Curse of the Atocha, Part 1: In Rem, Ad Nauseam

This is me in 1994 with treasure hunter Mel Fisher, who salvaged the wreck of the Spanish treasure ship Nuestra Senora de Atocha. Mrs. Fisher customarily took pictures like these whenever a visitor to their Treasure Museum (now the Mel Fisher Maritime Heritage Museum) in Key West* bought a gold 8-reale coin (“piece of eight”) from the ship’s haul while she and Mel happened to be in town. That was what I’d just done; that’s my “I’ve been SCUBA diving all morning, wandering around in the sun all afternoon, and now I just spent a pretty big (for me) wad of cash” slightly poleaxed smile. That’s also one of the Atocha‘s gold chains around my neck (just for the picture); who knew the Spaniards of 1622 blinged themselves out like the rappers of 1985?

Not until ten years later, in law school, did I learn that this shipwreck was the centerpiece of a litigation train-wreck.
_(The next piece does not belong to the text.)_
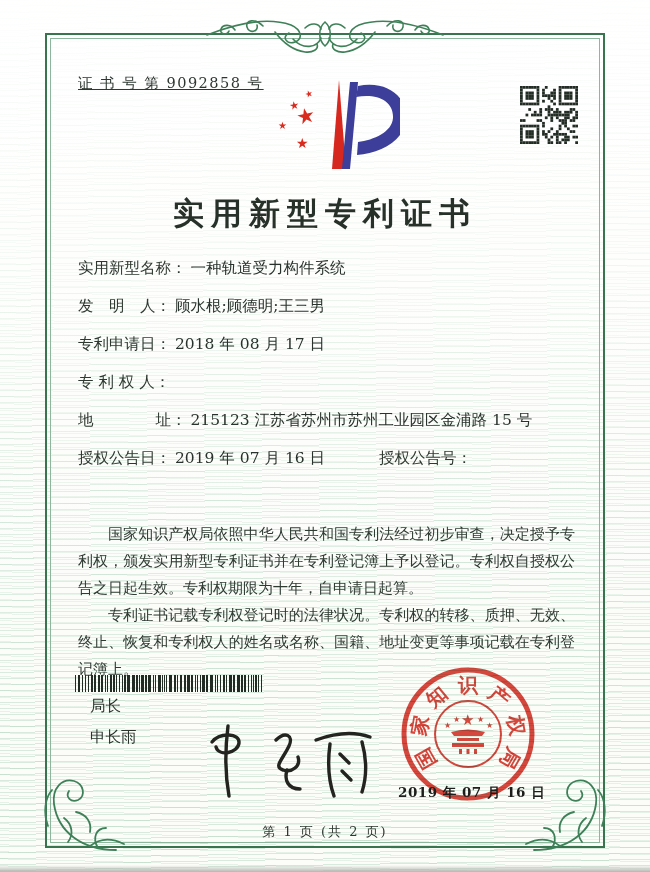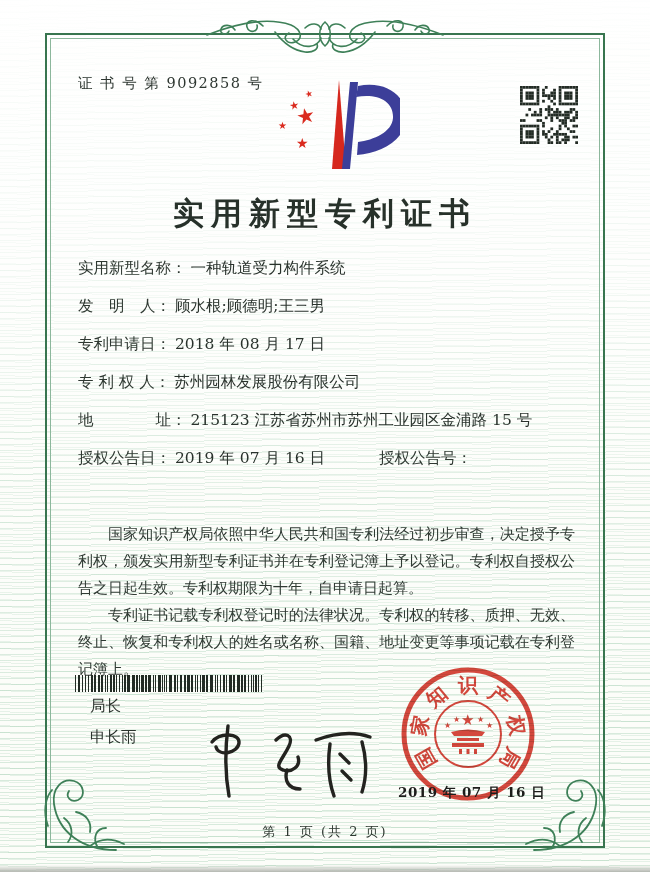"证 书 号 第 9092858" .cert-no { text-decoration: none -> underline }
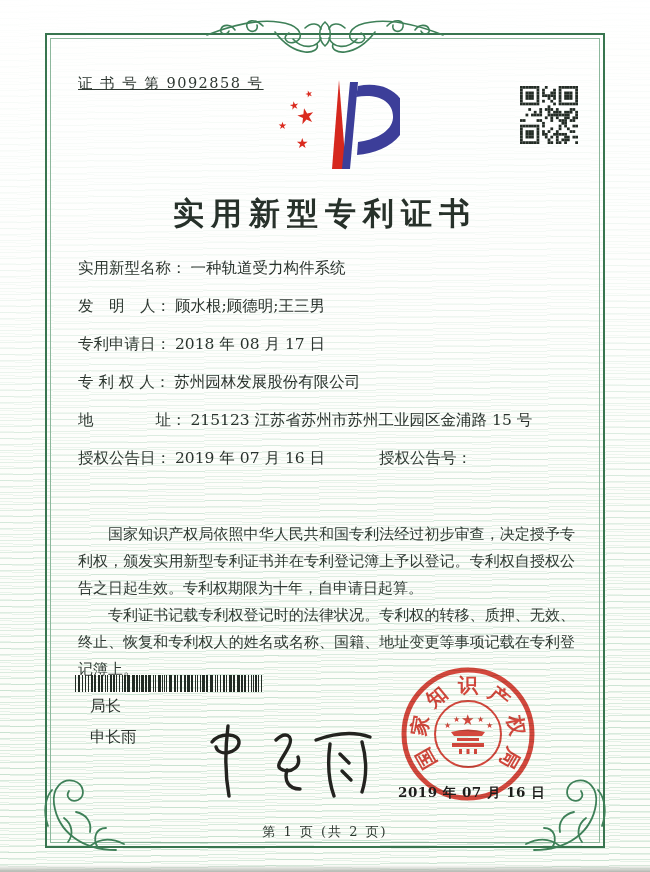"苏州园林发展股份有限公司" span.fvalue { html: <span>苏州园林发展股份有限公司</span> -> none }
There were too many lawsuits to describe in even one of my awfully-long posts, so I’m having to serialize. In stories, sunken and buried treasures are often cursed (I mean “with bad mojo,” not “by people trying unsuccessfully to find them”). But the usual curse symptoms are violent death, or insanity, or something similarly speedy and dramatic. Upon reflection, though, “a long, tangled string of lawsuits on whomsoever disturbs this place” is a pretty good curse.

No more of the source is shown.